Ne vous méprenez pas, j’ai passé plus de temps à le descendre qu’autre chose, mais MGR n’est pas du tout un mauvais jeu. Les combats sont pour la plupart très prenants, pleins de tension, la partie graphique est irréprochable et il fourmille d’idées originales. Ceux qui cherchent un beat them all sympa y trouveront forcément leur compte, vu la classe incontestable du personnage principal et de ce monde rempli de cyborgs bien balèzes, malgré quelques défauts qui deviennent très lourds dans certaines situations. En revanche, ceux qui ont joué à MGS ou à Bayonetta, qui attendaient Kojima et Platinum Games au niveau qui ont fait leur renommée séparément, ceux qui espéraient tant de ce mélange improbable ne pourront jamais se contenter de ça. Passé les premiers émerveillements, le charme ne prend plus ; et l’on se réfugie dans son imagination, là où tout paraît plus beau, pour oublier toutes ces déceptions. Pour s’émerveiller soi-même devant ce qu’il aurait pu être.


Bref…

MGR est un jeu ambigu. D’un côté, le système de combat ultra-dynamique et le style graphique incroyablement badass du début à la fin en font un jeu marquant ; mais de l’autre, il lui manque la profondeur sur laquelle ont toujours reposé la série des Metal Gear, en plus d’autres problèmes spécifiques aux beat them up qui le transforment parfois en machine à frustration.
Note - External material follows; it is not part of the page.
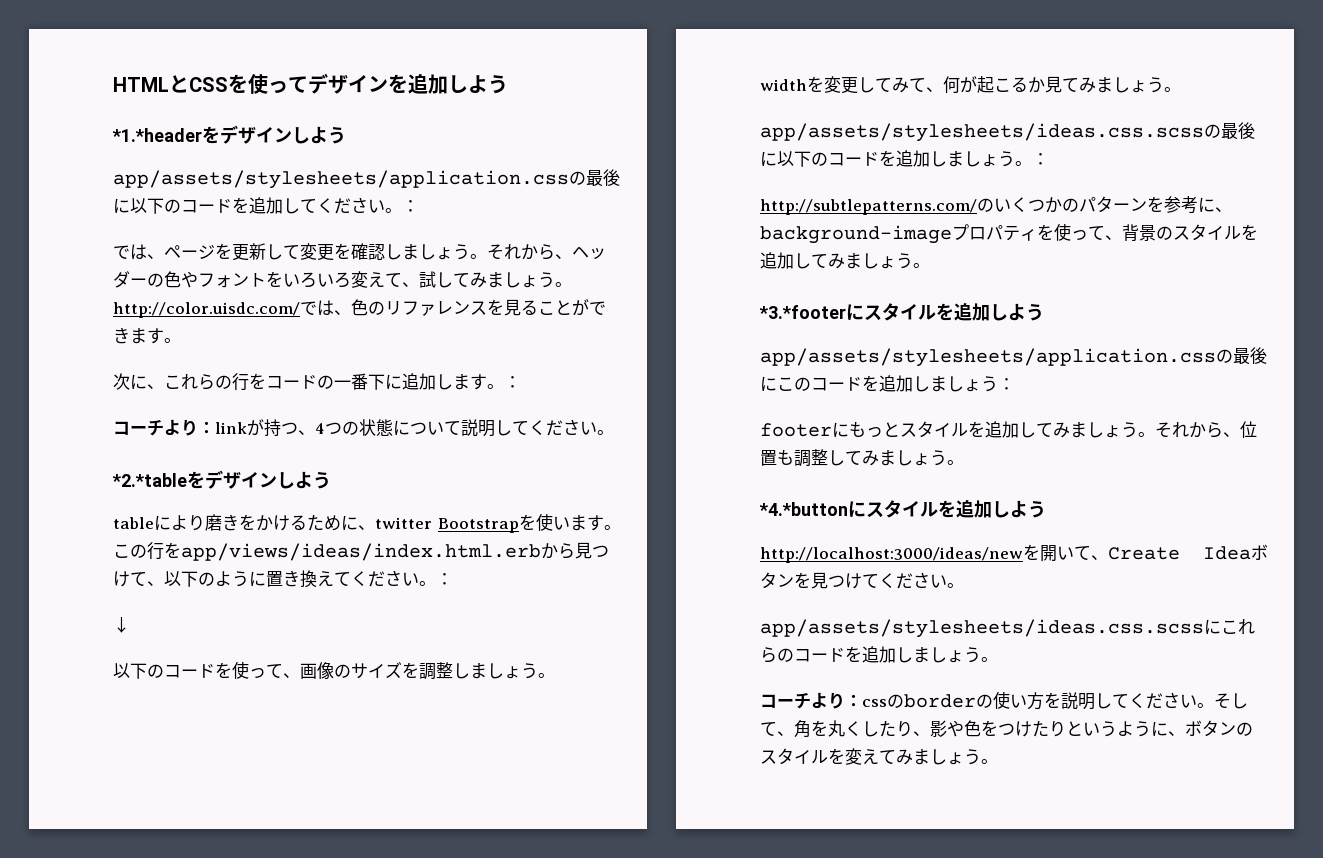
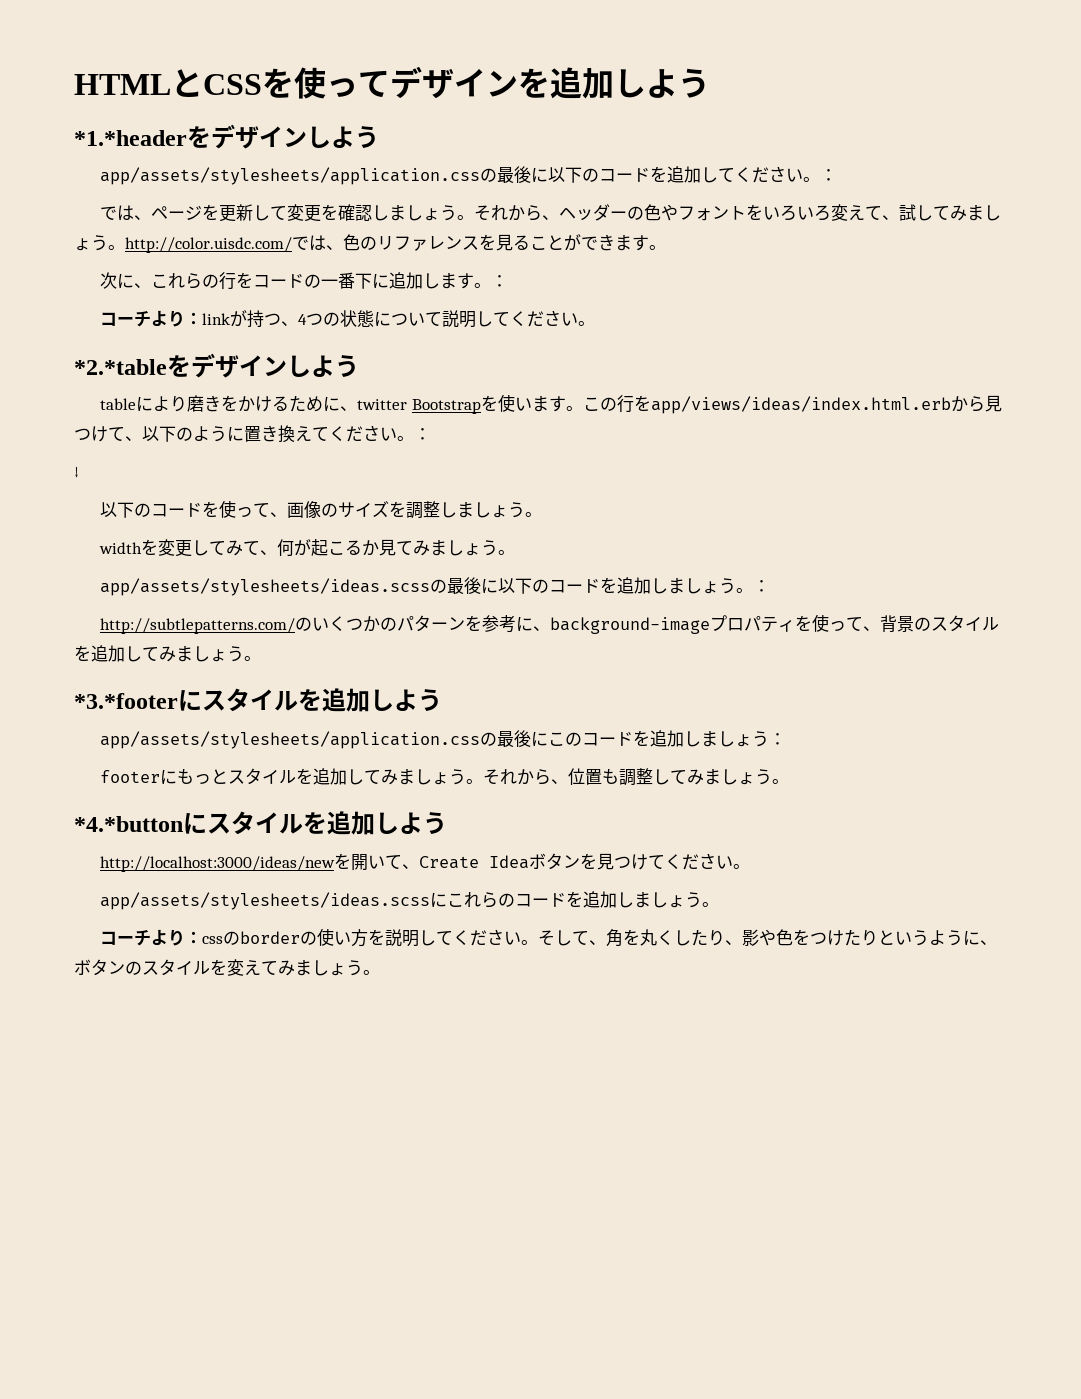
- app/assets/stylesheets/ideas.css.scssの最後に以下のコードを追加しましょう。
+ app/assets/stylesheets/ideas.scssの最後に以下のコードを追加しましょう。
- app/assets/stylesheets/ideas.css.scssにこれらのコードを追加しましょう。
+ app/assets/stylesheets/ideas.scssにこれらのコードを追加しましょう。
Note : 6/10 (Mention « Montez jusqu’à 8 si vous mettez le style au premier plan »)

 

 

1Enfin, c’est un peu bizarre quand même.

2J’exagère peut-être, vu qu’ils n’apparaissent que 20 minutes dans chaque jeu.

3Pour respecter l’honneur bafoué des Metal Gear Ray, je vous prierais d’oublier la séquence de MGS2 où Raiden en étale une vingtaine au lance-roquettes. C’est fait ? Très bien.